My grin flattened as the sliding door opened and a small crew of black belts started coming in. I was a little nervous at first, but I didn’t lose faith “I was a black belt back home…how bad could this possibly be?” Initially it was okay. The conditioning work was hard, but I could do it. However, things changed a bit when we got to the sparring part of things.
This was my first time really sparring with guys whose bread and butter is full contact fighting. I fought with this one black belt in particular who was fast as hell, with weird footwork to match. I did the best I could. I tried to use one of my fancy stop kicks and just touched him in the stomach with it (to keep things friendly). After doing it, the Shihan said something to the black belt in Japanese that I couldn’t quite understand (I’m guessing it must have been like “Knock his punk ass out.” or something along those line). Sure enough this guy throws a beautiful roundhouse kick that hits the lower-left edge of my jaw. I didn’t go down (my body wanted to), but I think I saw Jesus after that kick.
“Donaldo-san, daijobu?” the Shihan said. A calm “Unnh” was all I could manage to get out. I was calm on the outside, but inside I was thinking “OOOOOOUUUCHH…YOU SON OF A B*TCH!! THAT REALLY HURT!!” I had to pause for a while to get the stars to disappear.
It was definitely a learning experience. I think the lesson I learned is “If you’re going to spar with full-contact fighters for the first time…bring a taser.”
2-Why Do You Blog About Japan?
Initially I started blogging because I just had so much in my head that I wanted to get out. There are friends and family back home who, because of circumstances, can’t come to visit me. I realize that nothing beats experiencing something first hand, but a blog is a great way to at least give family and friends a glimpse of what Japan is like.
I also blog to catalog my own experiences here: it’s like home videos, a diary, and a photo album all wrapped up into one.
What else? Blogging about Japan has also been a way to deal with my frustrations. There aren’t always people for me to talk to. Even if there were, I don’t want to bring people down by venting about my problems all the time. In those cases…I blog about it.
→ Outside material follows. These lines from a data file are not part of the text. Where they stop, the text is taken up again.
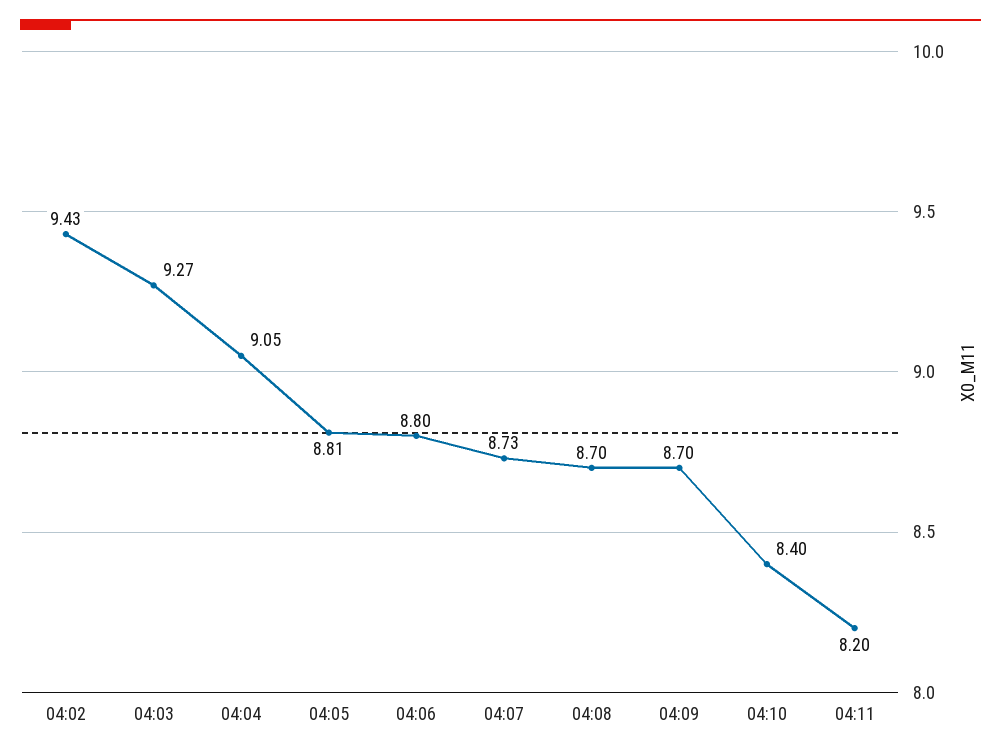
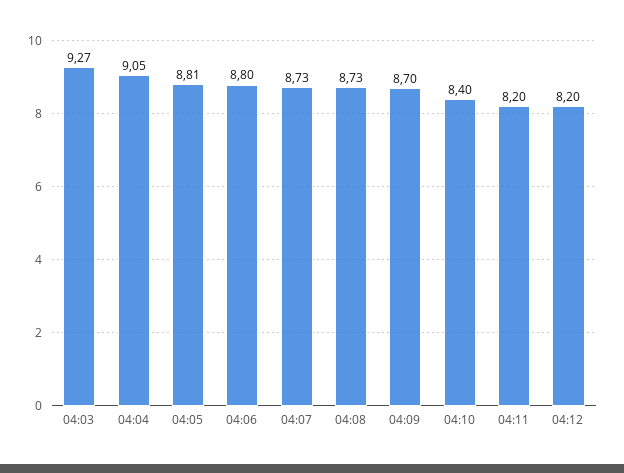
04:02: 9.43 -> none
04:08: 8.7 -> 8.73
04:12: none -> 8.2

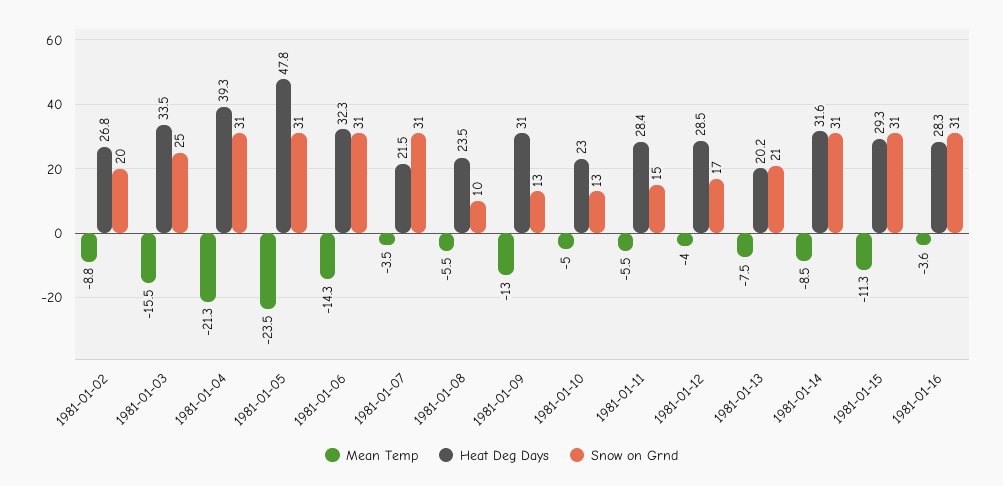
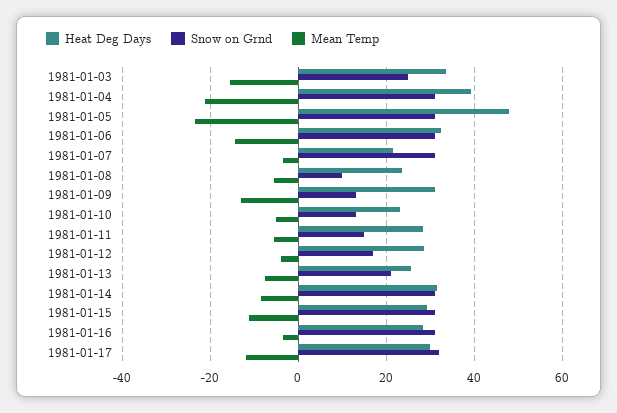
Mean Temp, 1981-01-02: -8.8 -> none
Heat Deg Days, 1981-01-02: 26.8 -> none
Snow on Grnd, 1981-01-02: 20 -> none
Heat Deg Days, 1981-01-13: 20.2 -> 26
Heat Deg Days, 1981-01-17: none -> 30
Snow on Grnd, 1981-01-17: none -> 32
Mean Temp, 1981-01-17: none -> -12

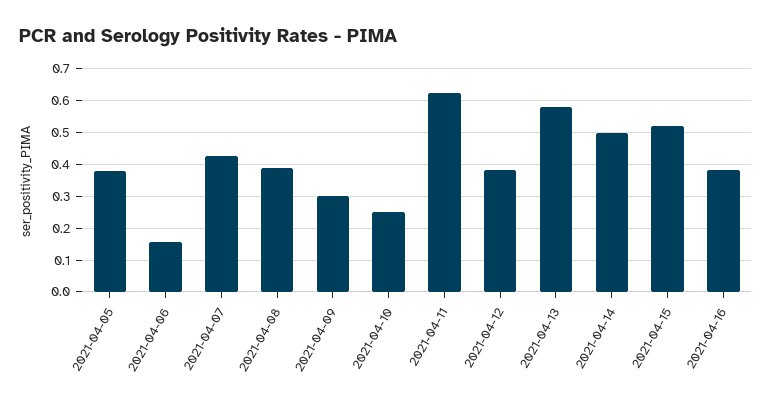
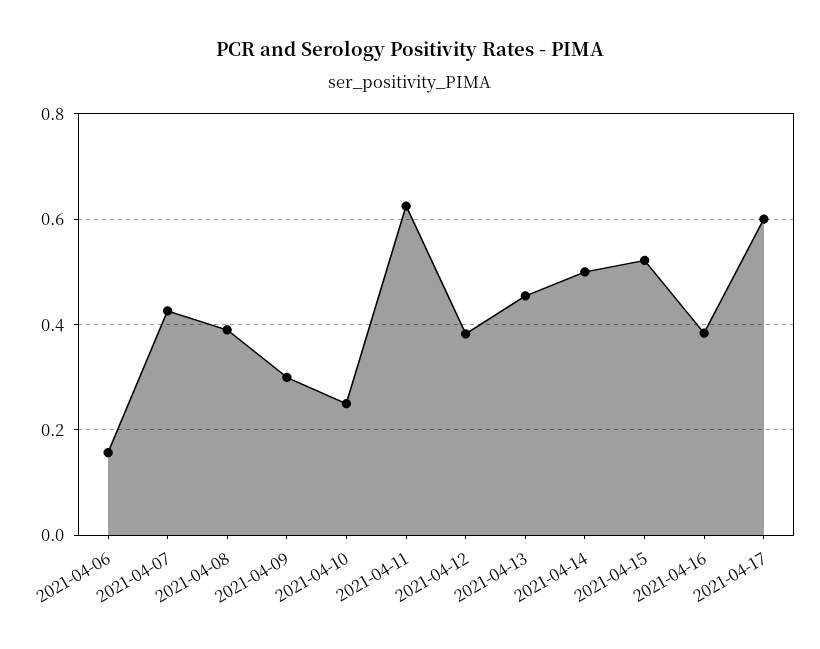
2021-04-05: 0.38 -> none
2021-04-13: 0.58 -> 0.46
2021-04-17: none -> 0.6

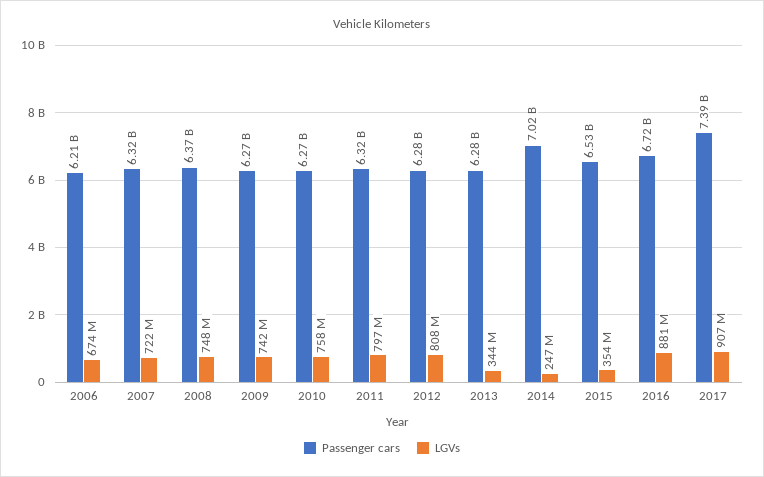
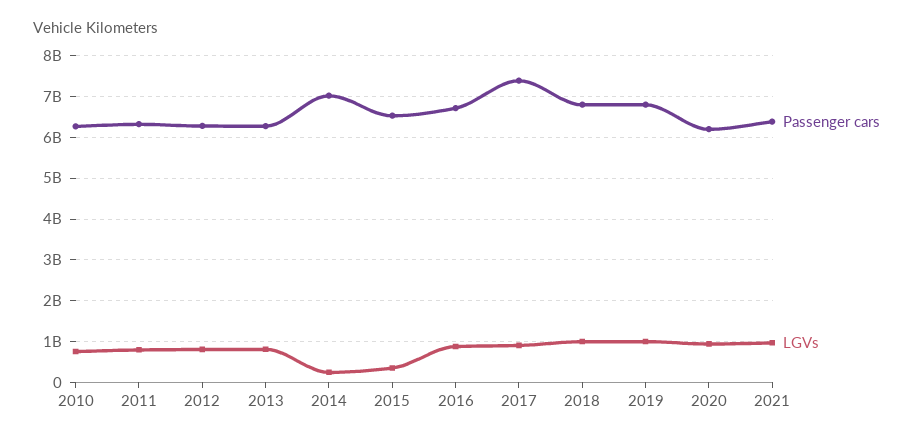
Passenger cars, 2006: 6210000000 -> none
LGVs, 2006: 674000000 -> none
Passenger cars, 2007: 6320000000 -> none
LGVs, 2007: 722000000 -> none
Passenger cars, 2008: 6370000000 -> none
LGVs, 2008: 748000000 -> none
Passenger cars, 2009: 6270000000 -> none
LGVs, 2009: 742000000 -> none
LGVs, 2013: 344000000 -> 800000000
Passenger cars, 2018: none -> 6800000000
LGVs, 2018: none -> 1000000000
Passenger cars, 2019: none -> 6800000000
LGVs, 2019: none -> 1000000000
Passenger cars, 2020: none -> 6200000000
LGVs, 2020: none -> 1000000000
Passenger cars, 2021: none -> 6400000000
LGVs, 2021: none -> 1000000000

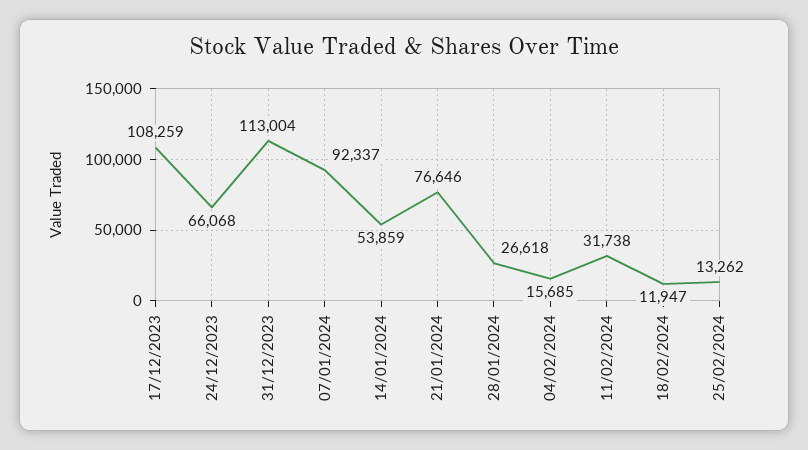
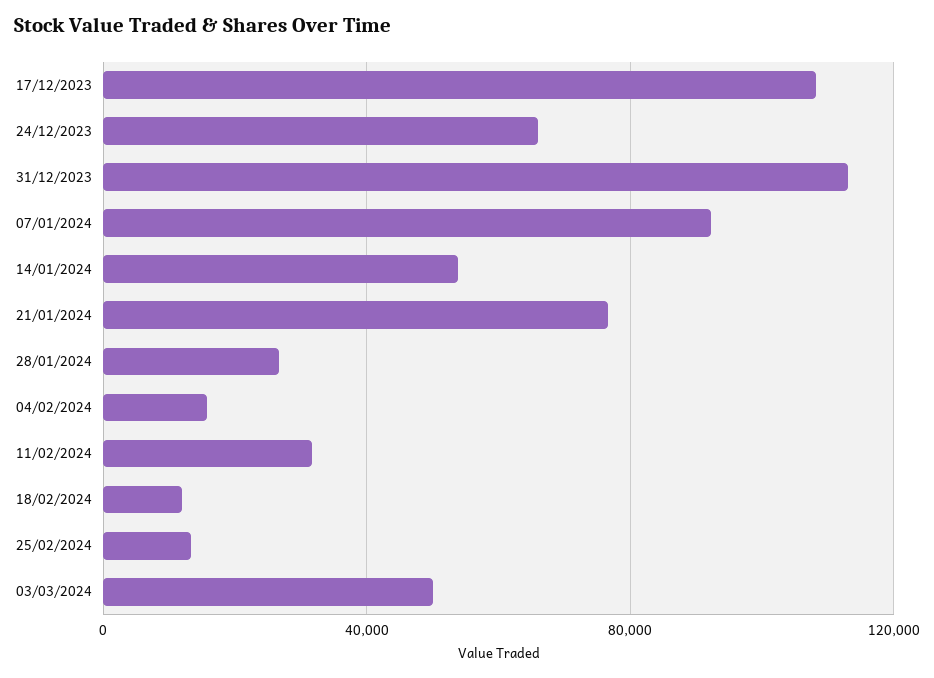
03/03/2024: none -> 50000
If there is something that gives me a hard time, I find that blogging about it helps in a lot of ways. In the cases where I find a solution to the problem, I share it in the hopes that maybe it’ll help somebody going through the same thing.
The last reason I blog is because I really enjoy writing and it’s fun for me.
3-How is Japan like the video games that it’s so famous for?
Japan is like a real-life, honest-to-goodness, warp zone. But it’s a little different than the Mario Brothers type. In the Super Mario Brothers, the warp zones could be used to help you get ahead in the game but that’s not necessarily the case with Japan. It’s more like a time-warp. I remember telling my dear sweet parents and everybody else that I’d be back in a year. That was two-and-a-half freakin’ years ago! I’ve run into many a foreigner that’s said the same thing. They originally intended to stay for only a year, but have been here for far longer, in some cases ten years or more. Is staying a bad thing? Not at all…I happen to really like it here. But Japan can be like a time warp nonetheless.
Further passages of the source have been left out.